[Proj] Experiment to speed up proj.4 by 2 or more

Thu Jul 2 09:06:58 EST 2015

Hello Even,

we have already tested all possible optimizations SSE2 etc. which ever 
we couild
switch our compiler to produce .. the bad news is that even if the 
performance
could be somewhat better in some speed aspects .. the overall system 
performance
got worse and for example the screen updateing matters and interrupt 
servicing
got worse! .. so basically there is not much to be gained taking that 
road. And
we switched back not to optimize some important sections since the 
overloading
of the cpu made the OS not any more work so efficiently and fluently.
(At least for some processors)

The problem with very hard optimizations is that the results can be very 
strange
with different processors an operating systems. And since most of them 
have only
been tested with rather "lame" programs by the manufacturers of 
processors and
operating systems .. it is usually best not to try too much! .. or at 
least
all combinations should be tested .. which might be very huge a task!

If you anyway like to do some special C++ work on the proj.4 package, 
please add
the syntax scanner in front of it .. so that it makes sure the user 
entered
some projection definitions that the library did really understand. That 
would
reduce the number of errors the users makes with the rather complex 
definitions
the library needs. (No the Proj.4v accepts almost what ever definitions 
and says
nothing about the fact that it was maybe totally discarded and did not 
make any
sense)..

And name it something else than "Proj.4" .. there is already "libProj4" 
.. maybe
"Cpp.Proj.4" for example .. so you are free to do what ever! :D

I have not had time to check what the github people have done with the 
package?
Most likely nothing but taken all the glory and destroyed some important
sections? :) -- which is the usual approach.. haha :)
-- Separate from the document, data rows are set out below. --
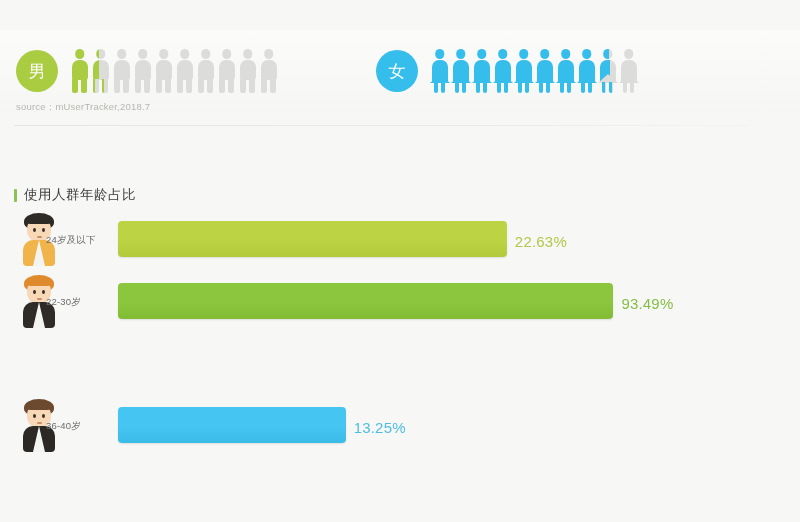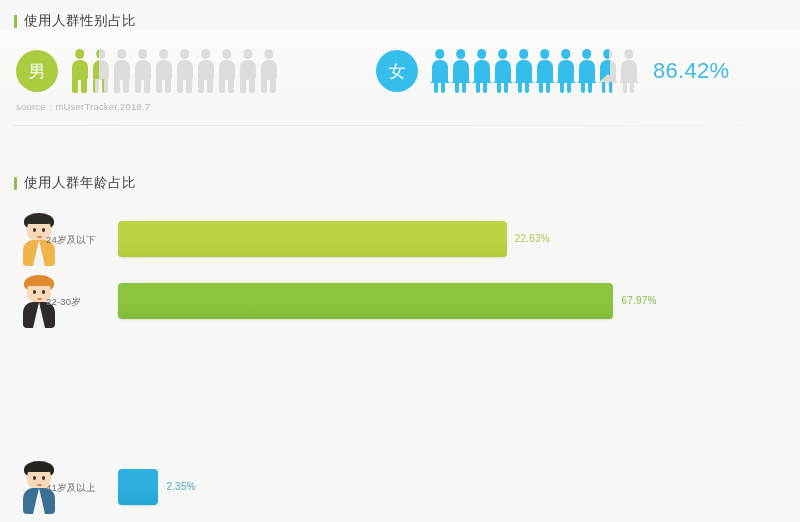--- a/index.html
+++ b/index.html
@@ -112,10 +112,6 @@
 
 <div class="page">
 
-  <div class="sec-title" style="left:14px; top:12px;">
-    <span class="tick"></span>
-    <span>使用人群性别占比</span>
-  </div>
 
   <div id="gender-panel">
 

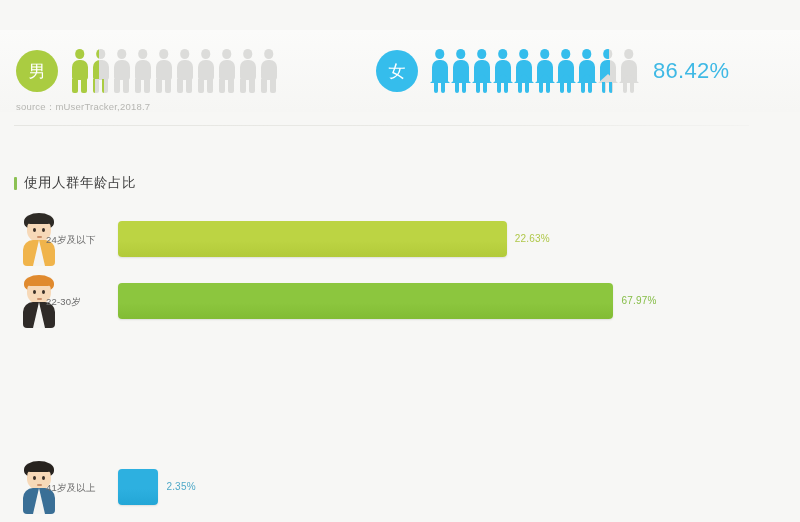--- a/index.html
+++ b/index.html
@@ -255,7 +255,6 @@
             <span class="legR" style="background: rgb(220, 220, 218);"></span>
           </div>
         </div>
-      <div class="pct female">86.42%</div>
     </div>
   </div>
 

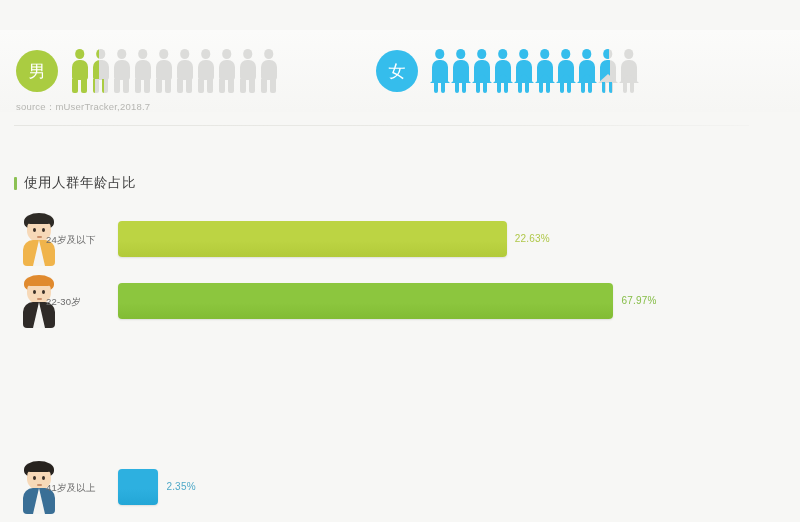--- a/index.html
+++ b/index.html
@@ -261,7 +261,7 @@
   <div class="source">source：mUserTracker,2018.7</div>
   <div class="divider"></div>
 
-  <div class="sec-title" style="left:14px; top:174px;">
+  <div class="sec-title" style="left:14px; top:186px;">
     <span class="tick"></span>
     <span>使用人群年龄占比</span>
   </div>

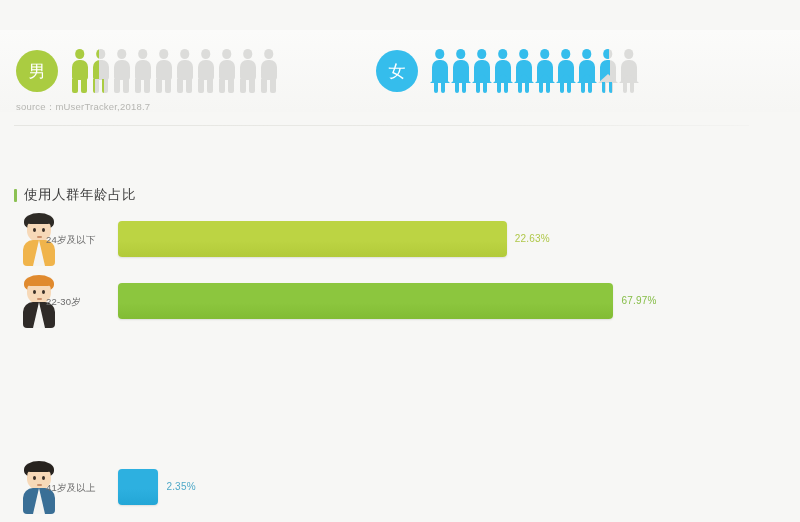--- a/index.html
+++ b/index.html
@@ -104,7 +104,7 @@
     border-radius:4px; box-shadow:0 1px 2px rgba(0,0,0,.10);
   }
   .bar-val{
-    position:absolute; top:25px; font-size:10px; letter-spacing:.2px;
+    position:absolute; top:25px; font-size:15px; letter-spacing:.2px;
   }
 </style>
 </head>

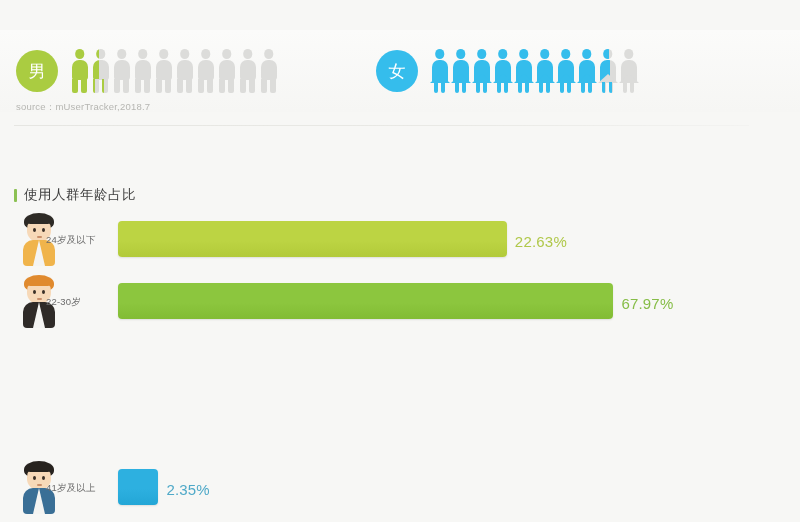--- a/index.html
+++ b/index.html
@@ -295,7 +295,7 @@
         </div>
         <div class="age-label">22-30岁</div>
         <div class="bar" style="width: 495.379px; background: linear-gradient(rgb(140, 198, 62) 0%, rgb(140, 198, 62) 55%, rgb(130, 188, 52) 100%);"></div>
-        <div class="bar-val" style="left: 621.379px; color: rgb(134, 189, 71);">67.97%</div>
+        <div class="bar-val" style="left: 621.379px; color: rgb(134, 189, 71);">93.49%</div>
       </div>
       <div class="row" style="top: 296px;">
         <div class="avatar">

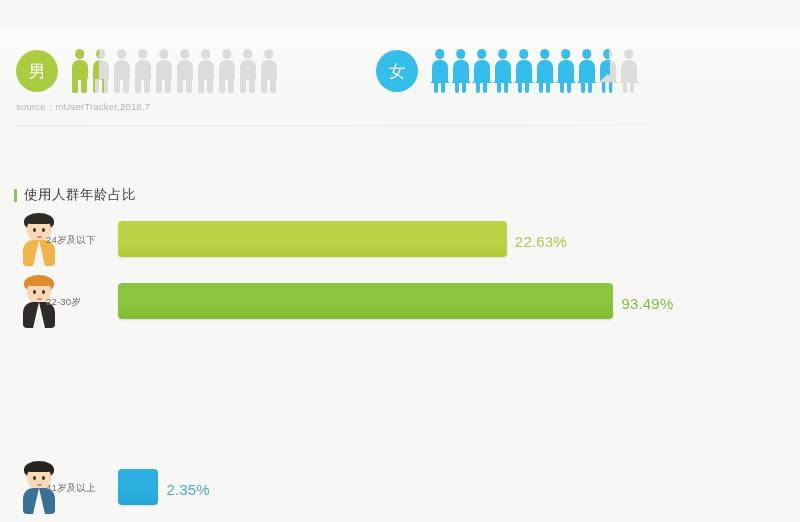--- a/index.html
+++ b/index.html
@@ -297,6 +297,21 @@
         <div class="bar" style="width: 495.379px; background: linear-gradient(rgb(140, 198, 62) 0%, rgb(140, 198, 62) 55%, rgb(130, 188, 52) 100%);"></div>
         <div class="bar-val" style="left: 621.379px; color: rgb(134, 189, 71);">93.49%</div>
       </div>
+      <div class="row" style="top: 234px;">
+        <div class="avatar">
+          <span class="av-hair" style="left:6px;top:3px;width:30px;height:17px;background:#6b4a30;"></span>
+          <span class="av-face"></span>
+          <span class="av-hair" style="left:8px;top:7px;width:26px;height:7px;border-radius:8px 8px 40% 40%;background:#6b4a30;"></span>
+          <span class="av-eye l"></span>
+          <span class="av-eye r"></span>
+          <span class="av-mouth"></span>
+          <span class="av-torso" style="background:#2b2825;"></span>
+          <span class="av-shirt"></span>
+        </div>
+        <div class="age-label">36-40岁</div>
+        <div class="bar" style="width: 227.672px; background: linear-gradient(rgb(69, 197, 241) 0%, rgb(69, 197, 241) 55%, rgb(59, 187, 231) 100%);"></div>
+        <div class="bar-val" style="left: 353.672px; color: rgb(79, 189, 226);">13.25%</div>
+      </div>
       <div class="row" style="top: 296px;">
         <div class="avatar">
           <span class="av-hair" style="left:6px;top:3px;width:30px;height:17px;background:#27231f;"></span>

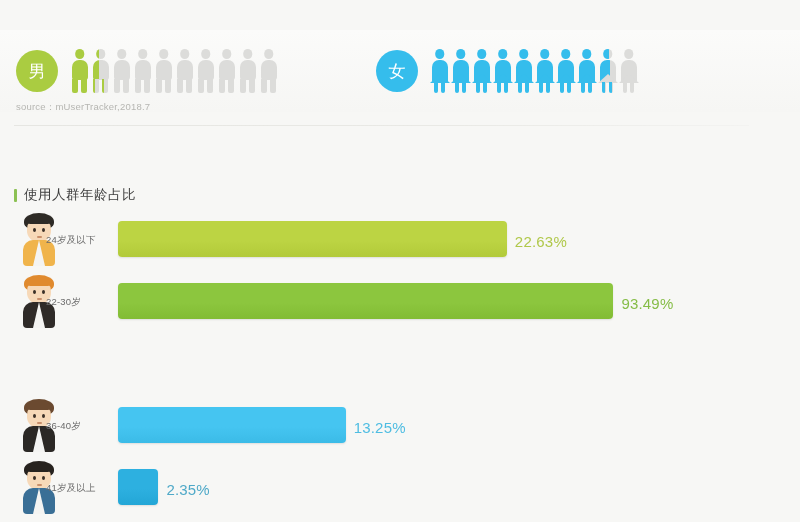--- a/index.html
+++ b/index.html
@@ -312,21 +312,6 @@
         <div class="bar" style="width: 227.672px; background: linear-gradient(rgb(69, 197, 241) 0%, rgb(69, 197, 241) 55%, rgb(59, 187, 231) 100%);"></div>
         <div class="bar-val" style="left: 353.672px; color: rgb(79, 189, 226);">13.25%</div>
       </div>
-      <div class="row" style="top: 296px;">
-        <div class="avatar">
-          <span class="av-hair" style="left:6px;top:3px;width:30px;height:17px;background:#27231f;"></span>
-          <span class="av-face"></span>
-          <span class="av-hair" style="left:8px;top:7px;width:26px;height:7px;border-radius:8px 8px 40% 40%;background:#27231f;"></span>
-          <span class="av-eye l"></span>
-          <span class="av-eye r"></span>
-          <span class="av-mouth"></span>
-          <span class="av-torso" style="background:#3a6f96;"></span>
-          <span class="av-shirt"></span>
-        </div>
-        <div class="age-label">41岁及以上</div>
-        <div class="bar" style="width: 40.3795px; background: linear-gradient(rgb(45, 176, 224) 0%, rgb(45, 176, 224) 55%, rgb(35, 166, 214) 100%);"></div>
-        <div class="bar-val" style="left: 166.379px; color: rgb(79, 169, 200);">2.35%</div>
-      </div>
     </div>
 </div>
http://libproj4.maptools.org/

regards: Janne.

----------------------------------------------

Even Rouault kirjoitti 23.06.2015 18:29:
> Hi,
> 
> I've done an experiment to use Intel SIMD intrinsics
> (https://en.wikipedia.org/wiki/SIMD), and I think they could be 
> beneficial for
> proj, when called to transform several coordinates at a time.
> 
> I've used the SSE2 instruction set (128 bit registers, so 2 doubles at 
> a
> time), and I managed to speed up the inverse Transverse Mercator 
> ellipsoidal
> transformation (ie. from projected to geodetic) by a factor of ~ 2 
> (excluding
> potential datum transformations)
> 
> One key for performance was to find an efficient way of computing the 
> usual
> transcendental functions (ie. sin, cos, tan and their inverse, exp, ln,
> etc...) with SIMD registers, since they are not included in the 
> instruction
> set. Otherwise you have to collect each component of the SIMD register,
> evaluate it with the x87 coprocessor, and reassemble the SIMD register 
> from
> the computed components, which kills all the other performance gains. 
> The
> SLEEF library (http://freecode.com/projects/sleef) has such routines, 
> is in
> the public domain and works rather well (with gcc/clang, although it 
> has some
> rough edges when trying with MSVC, but nothing that cannot be overcome)
> 
> I've encapsulated the use of SSE2 intrinsics in a C++ class with 
> overloading
> of arithmetics operators, so the resulting code looks pretty much 
> similar to
> the original C code, which is great for readability (although the 
> original C
> code isn't always very readable ;-)), and confidence that it doesn't 
> introduce
> errors. Conditionnal branches are not so great for SIMD performance, 
> but there
> are tricks to rewrite some of them with a ternary-like operator.
> 
> SLEEF also supports the AVX & AVX2+FMA instruction sets (256 bit 
> registers),
Hello

> which could also lead to a further ~ x2 gain over SSE2.
> 
> So I was wondering if there was :
> 
> 1) interest of the project in pursuing into that approach (which 
> involves
> introducing C++ in the code base, as an implementation detail, the 
> interface
> being unchanged). We could imagine to have the same source files 
> compiled
> several times with different register sizes, with runtime selection of 
> the
> appropriate variant (note: SSE2 is guaranteed to be available on all 
> x86_64
> compatible processors. AVX/AVX2 is for more recent CPUs).
> 
> 2) ... and sponsors interested in making that happen.
> 
> Finally, the proof of concept:
> * regular code (runs in ~30s on Core i5 750 @ 2.67GHz  ):
>    https://gist.github.com/rouault/946104d0b98e8e8cc564
> * SSE2 code (~14s):
>    https://gist.github.com/rouault/3bbc31c9f12391d79920
> 
> Best regards,
> 
> Even